La Réseau Européenne des Gestionnaires de Réseaux de Transport d’Électricité (ENTSO-E) a annoncé la création d’un comité pour enquêter sur les causes de la panne du 28 avril, qualifiée d' »exceptionnelle et grave ».
Ce panel d’experts devra rédiger un rapport factuel qui constituera la base du rapport final, attendu pour le 28 octobre de cette année au plus tard. Le rapport final sur l’enquête devrait être publié d’ici le 30 septembre 2026.
Il est établi que la coupure massive d’électricité a eu son origine en Espagne. Red Eléctrica, l’entreprise gérant les réseaux d’énergie dans ce pays, a identifié comme principale cause une perte soudaine de production d’énergie solaire pendant 20 secondes, vers 11h30, entraînant un effet domino qui a mis à terre tout le système électrique ibérique interconnecté.
Au Portugal, l’enquête est menée par sa contrepartie, REN – Redes Energéticas Nacionais, qui a demandé le report de la remise du rapport initialement prévu pour le 18 mai, avec l’organisme régulateur des services énergétiques (ERSE) prolongeant le délai de 10 jours.
Selon le régulateur, la demande visait à permettre à l’opérateur des réseaux nationaux de recueillir des informations qui n’étaient pas encore disponibles, la nouvelle date limite étant fixée au 28 mai.
Cependant, les enquêtes en cours ne concernent pas uniquement les régulateurs du secteur de l’énergie.
Le 1er mai, le ministère des Infrastructures et du Logement a ordonné à l’Autorité Nationale de l’Aviation Civile (ANAC), à l’Autorité Nationale des Communications (Anacom) et à l’Institut de la Mobilité et des Transports (IMT) de mener des audits sur la panne électrique.
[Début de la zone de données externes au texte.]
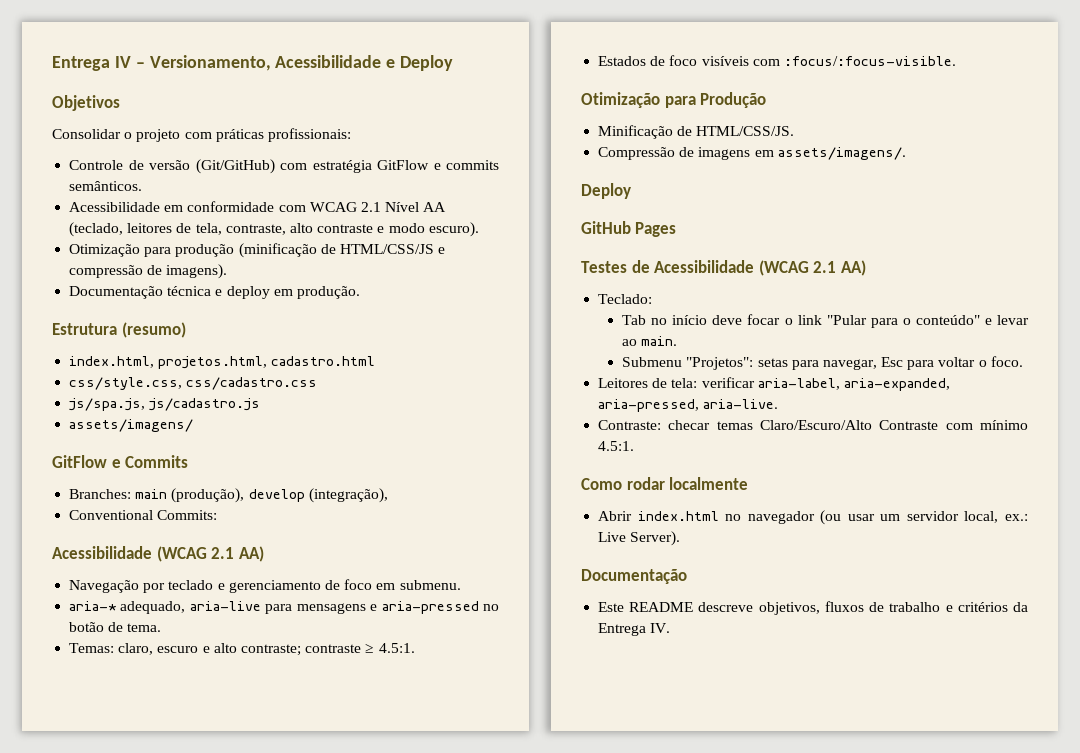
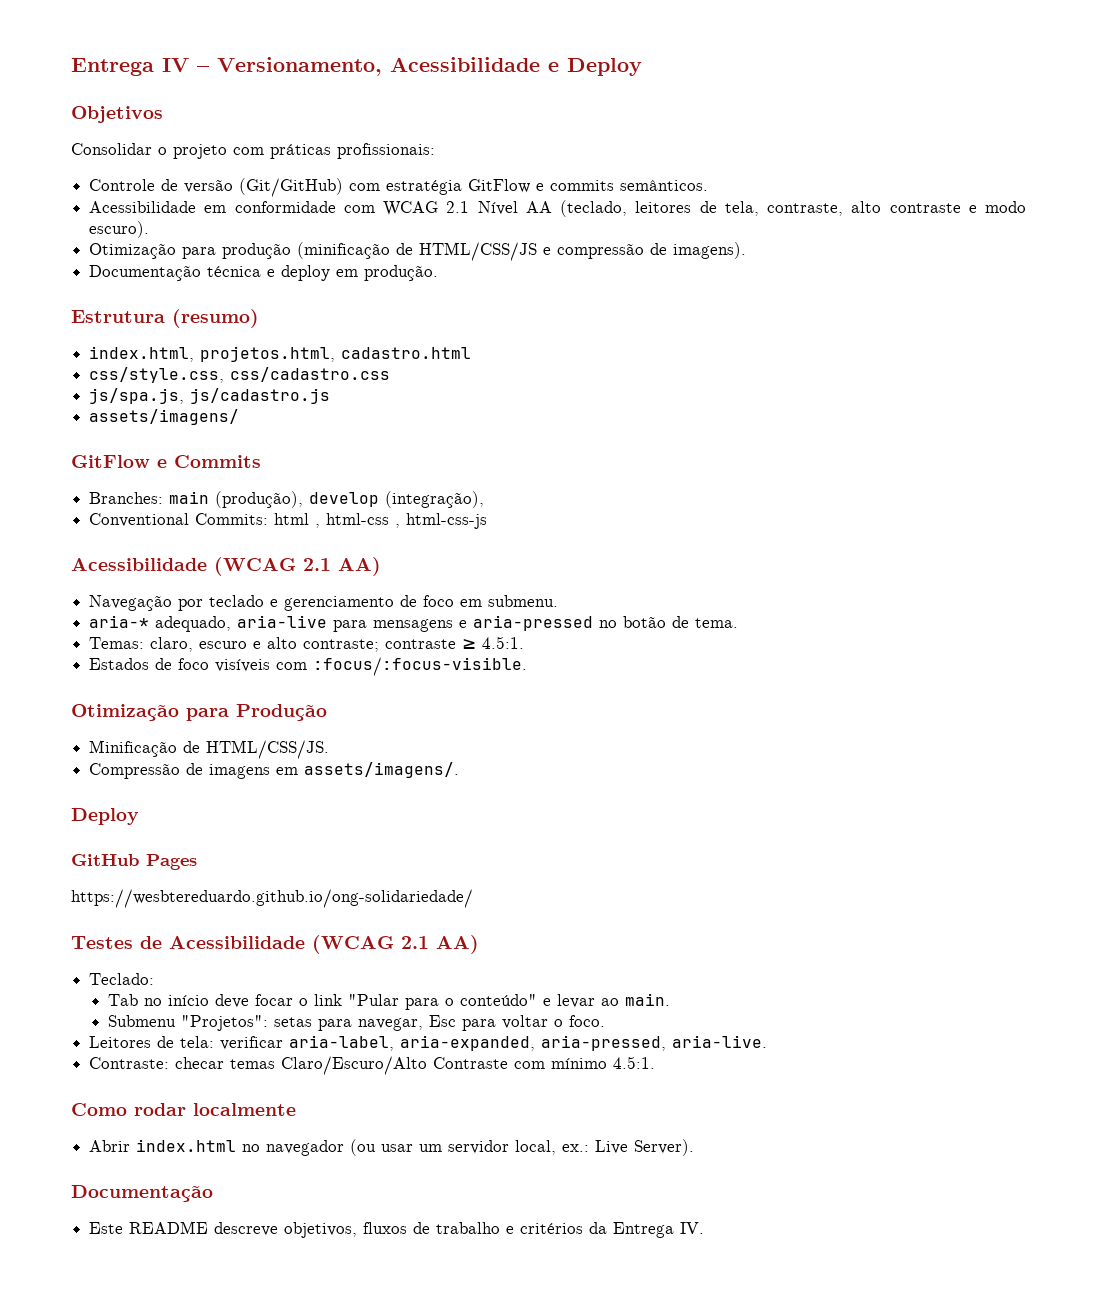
- Conventional Commits:
+ Conventional Commits: html , html-css , html-css-js
+ https://wesbtereduardo.github.io/ong-solidariedade/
À moins d’une demande de prolongation de délais, les conclusions doivent être remises avant le 28 mai.
Par ailleurs, REN reprend progressivement les limites d’importation d’énergie depuis l’Espagne, après avoir décidé de réduire les achats d’énergie depuis le pays voisin suite au 28 avril.
Selon la récente décision de REN, jusqu’au 2 juin, « la capacité d’interconnexion entre le Portugal et l’Espagne sera limitée, dans le sens de l’importation, à 2 000 MW entre 9h00 et 10h00 et entre 19h00 et 20h00 ». Pour le reste de la période entre 10h00 et 19h00, la limite sera de 2 500 MW.
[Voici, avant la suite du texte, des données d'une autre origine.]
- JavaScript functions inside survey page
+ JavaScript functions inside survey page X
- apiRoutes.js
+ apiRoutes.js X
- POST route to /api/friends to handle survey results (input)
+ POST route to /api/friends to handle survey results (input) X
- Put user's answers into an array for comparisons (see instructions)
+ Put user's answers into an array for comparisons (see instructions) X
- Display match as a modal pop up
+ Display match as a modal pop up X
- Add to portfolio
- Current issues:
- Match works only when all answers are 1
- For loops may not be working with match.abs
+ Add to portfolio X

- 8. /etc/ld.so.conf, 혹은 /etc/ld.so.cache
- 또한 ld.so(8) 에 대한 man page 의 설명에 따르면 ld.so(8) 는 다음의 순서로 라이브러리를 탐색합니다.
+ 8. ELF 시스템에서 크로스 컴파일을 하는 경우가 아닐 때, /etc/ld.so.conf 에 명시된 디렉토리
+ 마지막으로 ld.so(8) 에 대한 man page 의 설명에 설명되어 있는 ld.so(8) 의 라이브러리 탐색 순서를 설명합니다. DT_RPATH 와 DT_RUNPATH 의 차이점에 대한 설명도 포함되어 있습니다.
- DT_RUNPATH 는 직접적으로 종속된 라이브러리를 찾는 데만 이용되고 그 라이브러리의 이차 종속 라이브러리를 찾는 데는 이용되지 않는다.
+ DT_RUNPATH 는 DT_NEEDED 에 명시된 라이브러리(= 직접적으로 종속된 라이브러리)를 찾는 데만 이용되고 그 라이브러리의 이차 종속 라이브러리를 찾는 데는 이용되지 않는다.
L’opérateur des réseaux électriques révise chaque semaine les mesures d’importation d’énergie dans le cadre du processus de stabilisation en cours du marché ibérique de l’électricité (Mibel).
La panne a souligné l’importance d’accroître la résilience du réseau énergétique de l’Union européenne, alors que la connectivité de la péninsule ibérique avec l’UE est en dessous de 3%.
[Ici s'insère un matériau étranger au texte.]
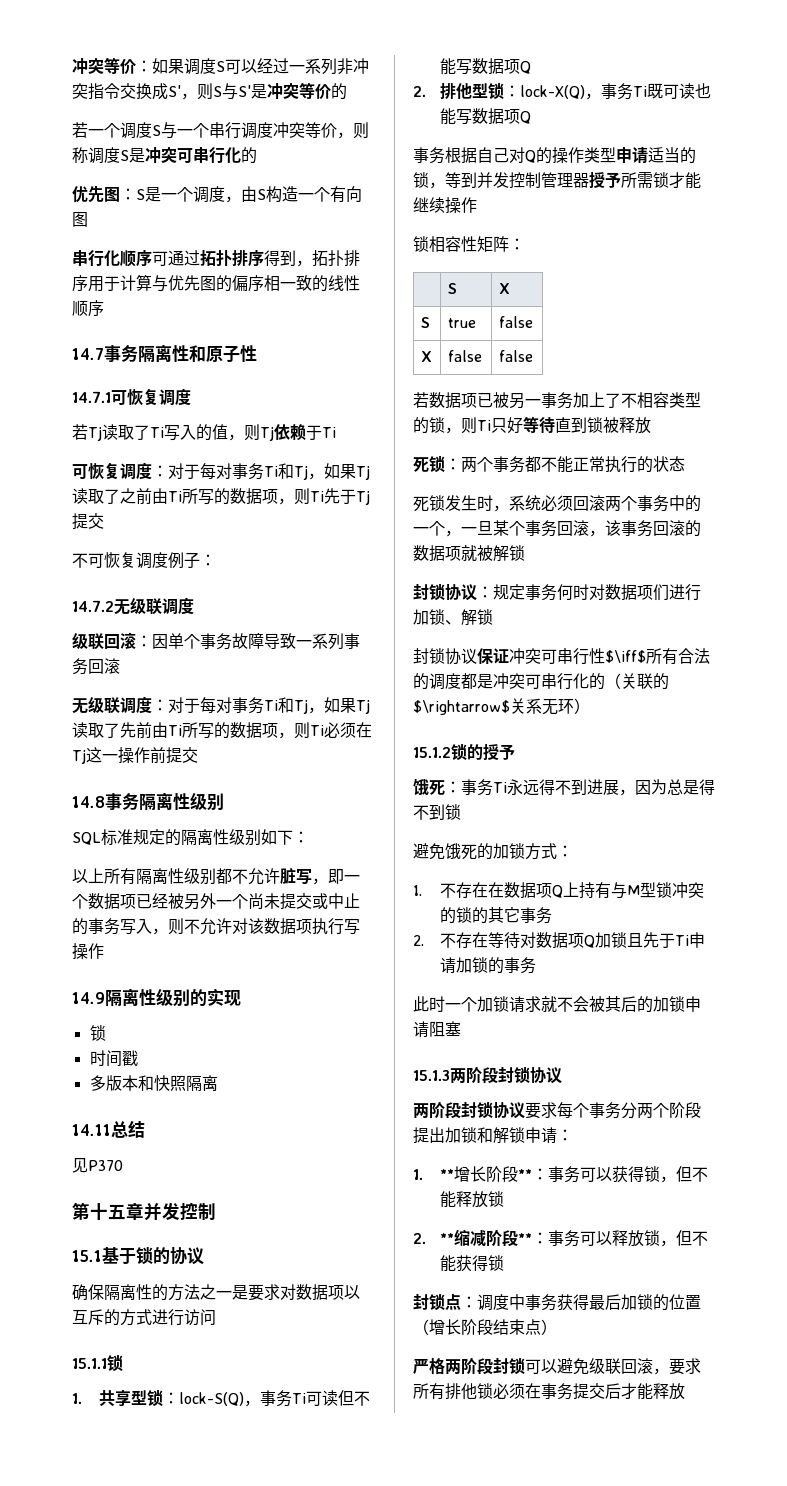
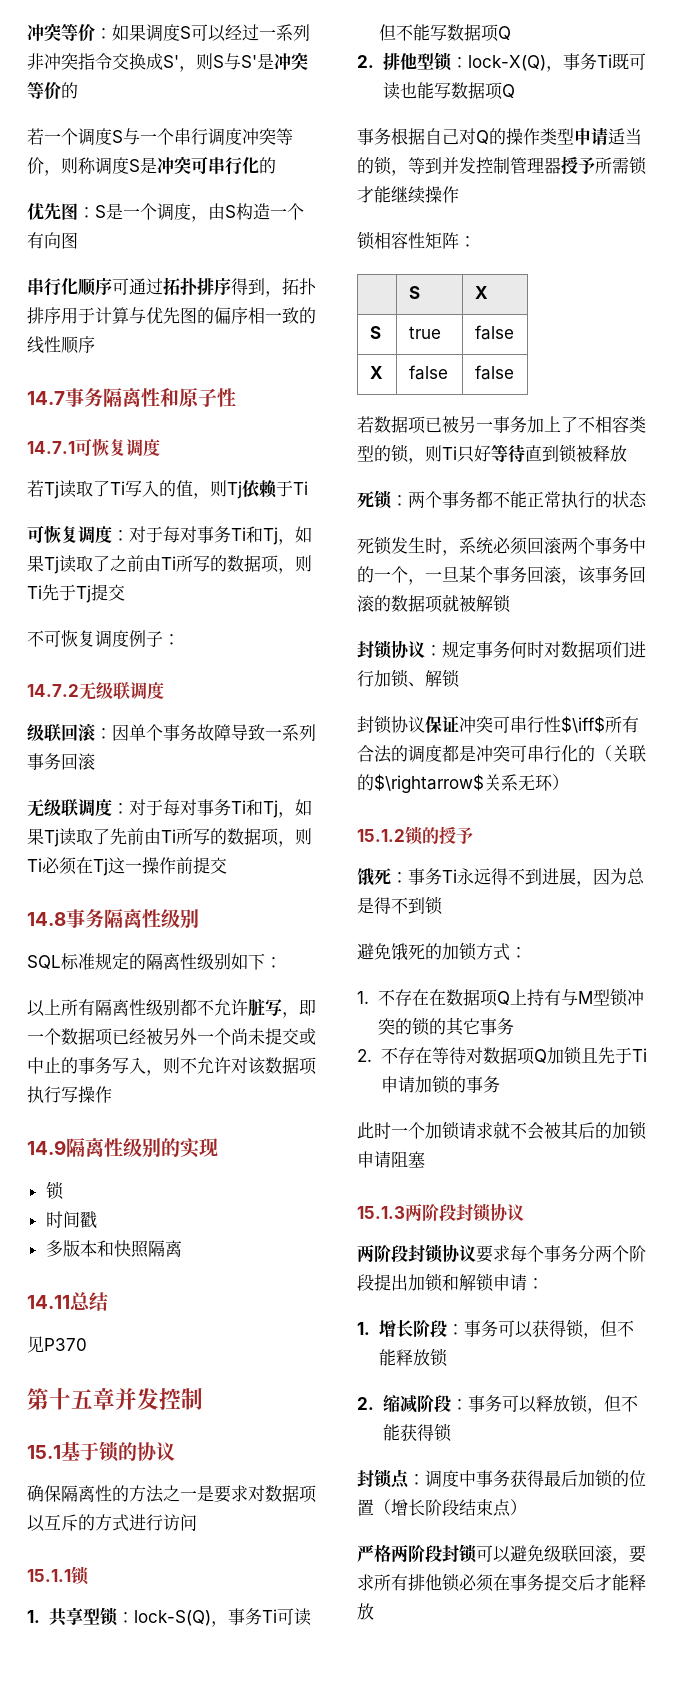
- 1. **增长阶段**：事务可以获得锁，但不能释放锁
+ 1.增长阶段：事务可以获得锁，但不能释放锁
- 2. **缩减阶段**：事务可以释放锁，但不能获得锁
+ 2.缩减阶段：事务可以释放锁，但不能获得锁

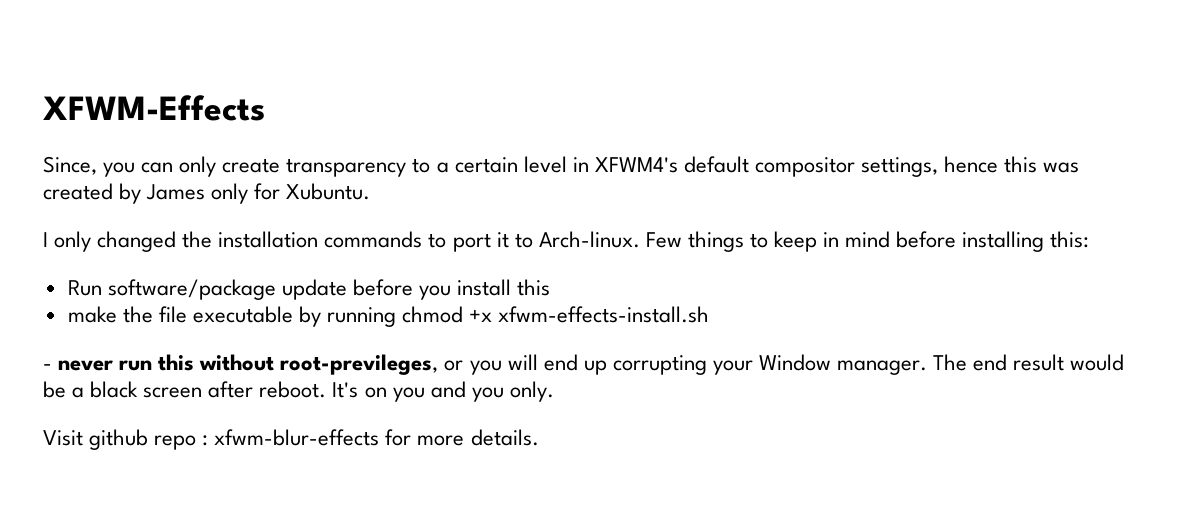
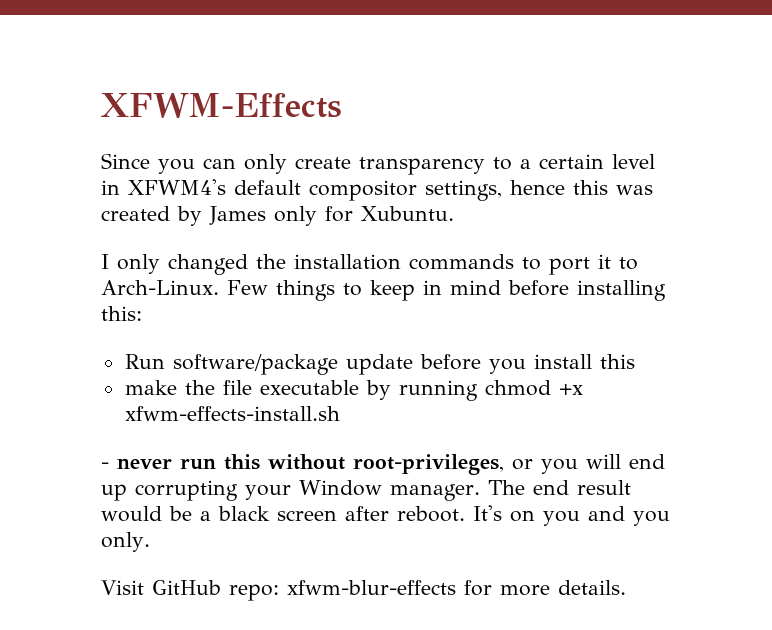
- Since, you can only create transparency to a certain level in XFWM4's default compositor settings, hence this was created by James only for Xubuntu.
+ Since you can only create transparency to a certain level in XFWM4's default compositor settings, hence this was created by James only for Xubuntu.
- I only changed the installation commands to port it to Arch-linux.
+ I only changed the installation commands to port it to Arch-Linux.
- - never run this without root-previleges, or you will end up corrupting your Window manager.
+ - never run this without root-privileges, or you will end up corrupting your Window manager.
- Visit github repo : xfwm-blur-effects for more details.
+ Visit GitHub repo: xfwm-blur-effects for more details.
Le gouvernement portugais plaide pour un renforcement de l’interconnexion énergétique du Portugal avec l’UE pour atteindre 15% d’ici à 2030, via la construction de nouvelles interconnexions, notamment dans les Pyrénées reliant l’Espagne à la France.
La semaine dernière, la ministre de l’Environnement et de l’Énergie, Maria da Graça Carvalho, s’est rendue à Bruxelles pour remettre une lettre demandant un « engagement politique et financier ferme » en vue de la réalisation des interconnexions entre la péninsule ibérique et le reste de l’UE, un sujet discuté depuis des années, qui permettrait d’accroître la sécurité énergétique, de réduire la dépendance aux combustibles fossiles, de diminuer les coûts et de faciliter la transition vers les énergies renouvelables.
Par ailleurs, le gouvernement a également annoncé son intention d’intégrer les centrales de Baixo Sabor et d’Alqueva dans la fonction de ‘black start’, c’est-à-dire de redémarrage autonome du système électrique, pour accélérer le rétablissement de l’énergie en cas de situation similaire à celle du 28 avril.